[Difference listings]
::::::

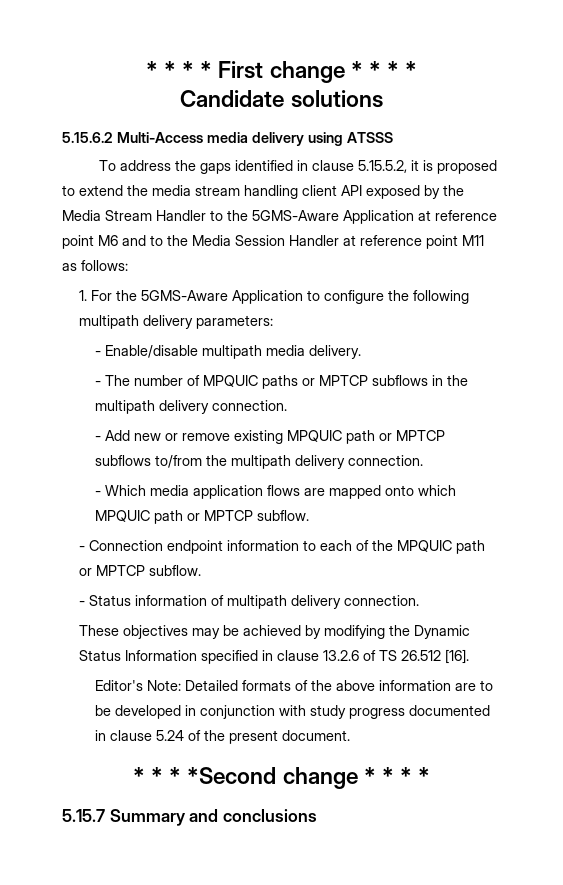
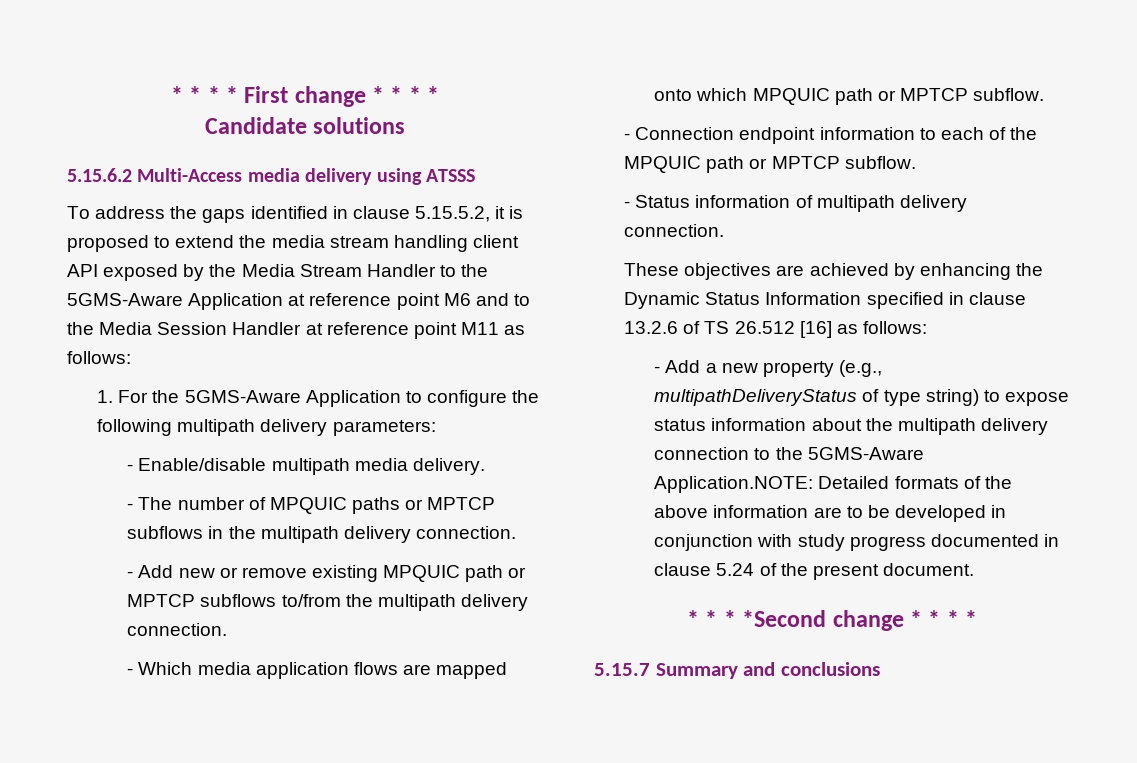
- These objectives may be achieved by modifying the Dynamic Status Information specified in clause 13.2.6 of TS 26.512 [16].
- Editor's Note: Detailed formats of the above information are to be developed in conjunction with study progress documented in clause 5.24 of the present document.
+ These objectives are achieved by enhancing the Dynamic Status Information specified in clause 13.2.6 of TS 26.512 [16] as follows:
+ - Add a new property (e.g., multipathDeliveryStatus of type string) to expose status information about the multipath delivery connection to the 5GMS-Aware Application.NOTE: Detailed formats of the above information are to be developed in conjunction with study progress documented in clause 5.24 of the present document.

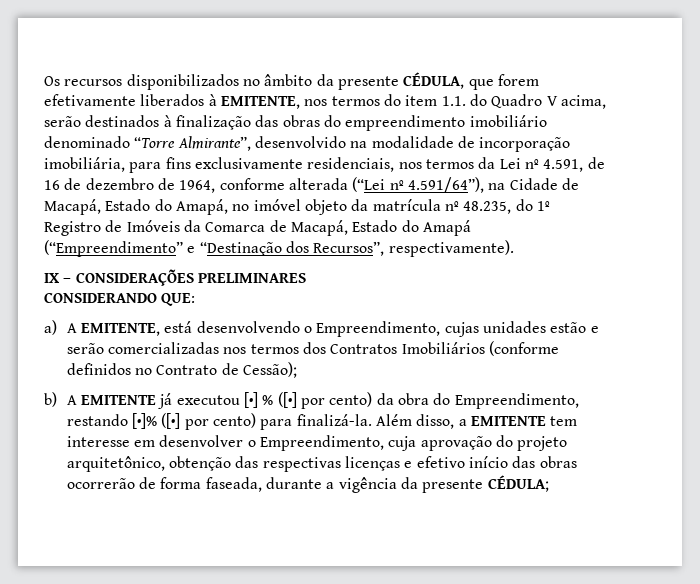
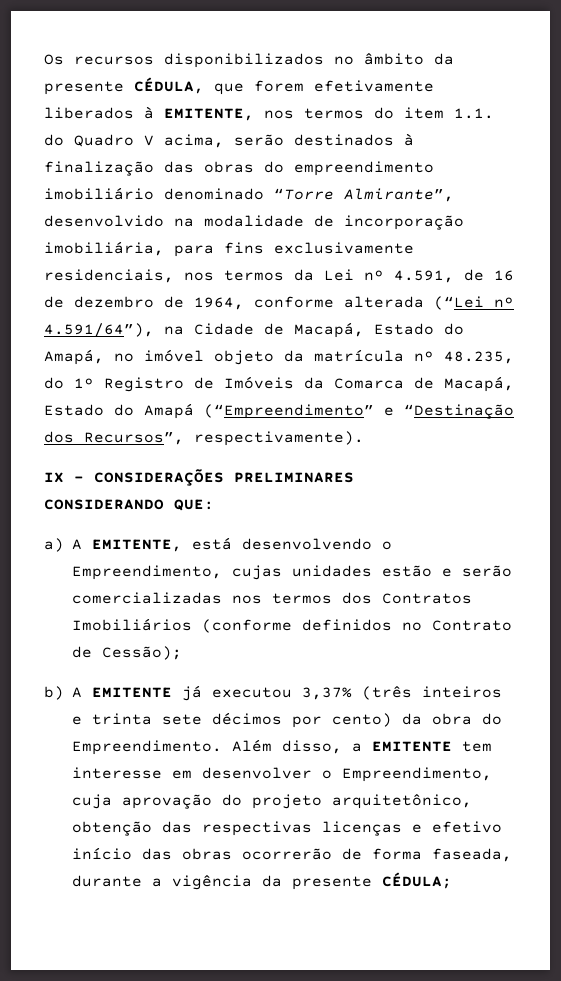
- b) A EMITENTE já executou [•] % ([•] por cento) da obra do Empreendimento, restando [•]% ([•] por cento) para finalizá-la.
+ b) A EMITENTE já executou 3,37% (três inteiros e trinta sete décimos por cento) da obra do Empreendimento.

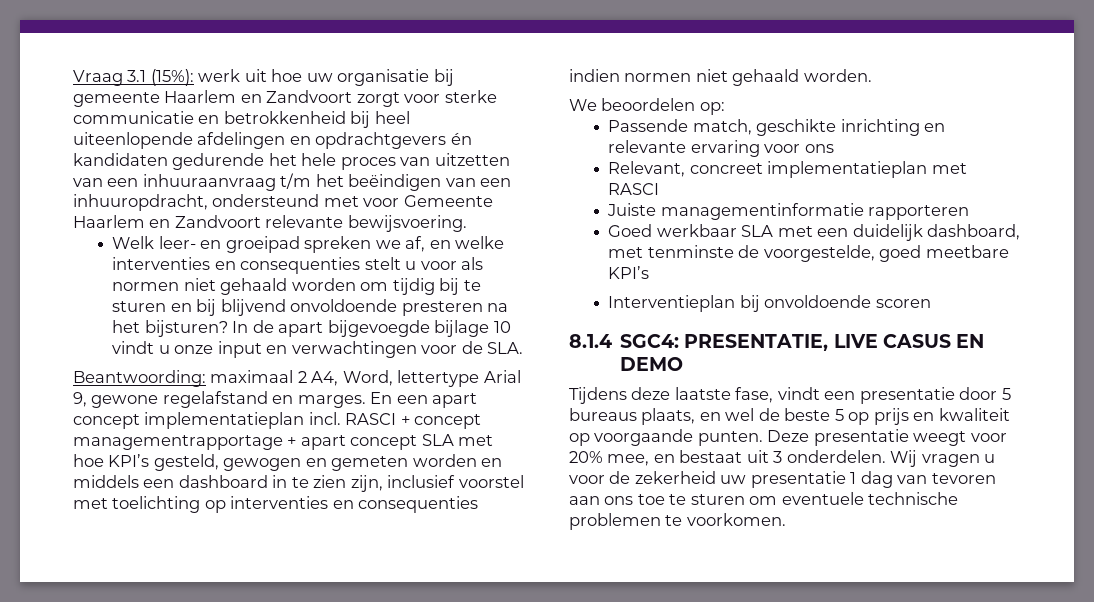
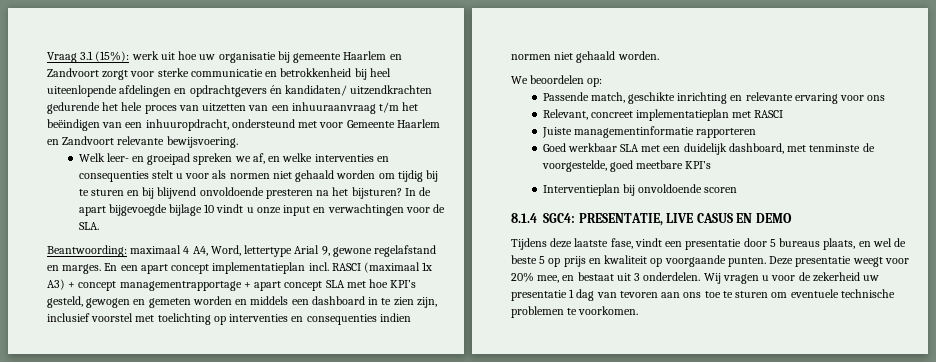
- Vraag 3.1 (15%): werk uit hoe uw organisatie bij gemeente Haarlem en Zandvoort zorgt voor sterke communicatie en betrokkenheid bij heel uiteenlopende afdelingen en opdrachtgevers én kandidaten gedurende het hele proces van uitzetten van een inhuuraanvraag t/m het beëindigen van een inhuuropdracht, ondersteund met voor Gemeente Haarlem en Zandvoort relevante bewijsvoering.
+ Vraag 3.1 (15%): werk uit hoe uw organisatie bij gemeente Haarlem en Zandvoort zorgt voor sterke communicatie en betrokkenheid bij heel uiteenlopende afdelingen en opdrachtgevers én kandidaten/ uitzendkrachten gedurende het hele proces van uitzetten van een inhuuraanvraag t/m het beëindigen van een inhuuropdracht, ondersteund met voor Gemeente Haarlem en Zandvoort relevante bewijsvoering.
- Beantwoording: maximaal 2 A4, Word, lettertype Arial 9, gewone regelafstand en marges.
+ Beantwoording: maximaal 4 A4, Word, lettertype Arial 9, gewone regelafstand en marges.
- En een apart concept implementatieplan incl. RASCI + concept managementrapportage + apart concept SLA met hoe KPI’s gesteld, gewogen en gemeten worden en middels een dashboard in te zien zijn, inclusief voorstel met toelichting op interventies en consequenties indien normen niet gehaald worden.
+ En een apart concept implementatieplan incl. RASCI (maximaal 1x A3) + concept managementrapportage + apart concept SLA met hoe KPI’s gesteld, gewogen en gemeten worden en middels een dashboard in te zien zijn, inclusief voorstel met toelichting op interventies en consequenties indien normen niet gehaald worden.

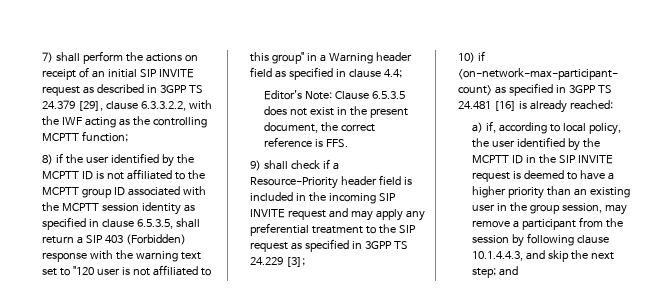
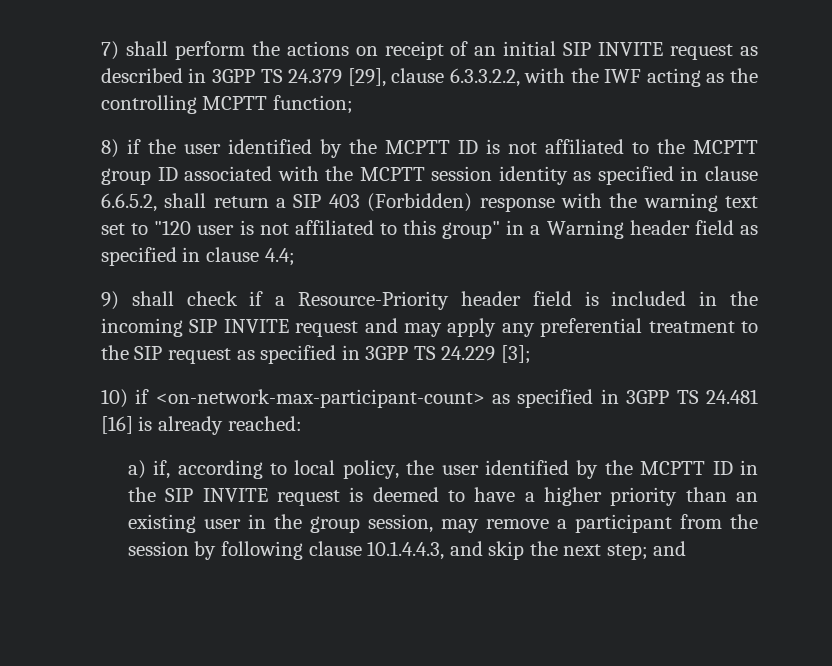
- 8) if the user identified by the MCPTT ID is not affiliated to the MCPTT group ID associated with the MCPTT session identity as specified in clause 6.5.3.5, shall return a SIP 403 (Forbidden) response with the warning text set to "120 user is not affiliated to this group" in a Warning header field as specified in clause 4.4;
+ 8) if the user identified by the MCPTT ID is not affiliated to the MCPTT group ID associated with the MCPTT session identity as specified in clause 6.6.5.2, shall return a SIP 403 (Forbidden) response with the warning text set to "120 user is not affiliated to this group" in a Warning header field as specified in clause 4.4;
- Editor's Note: Clause 6.5.3.5 does not exist in the present document, the correct reference is FFS.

::::::

▶ Exercise details
All that is needed is the number of lines above in which the string "associated" appears.

▶ Exercise solution
2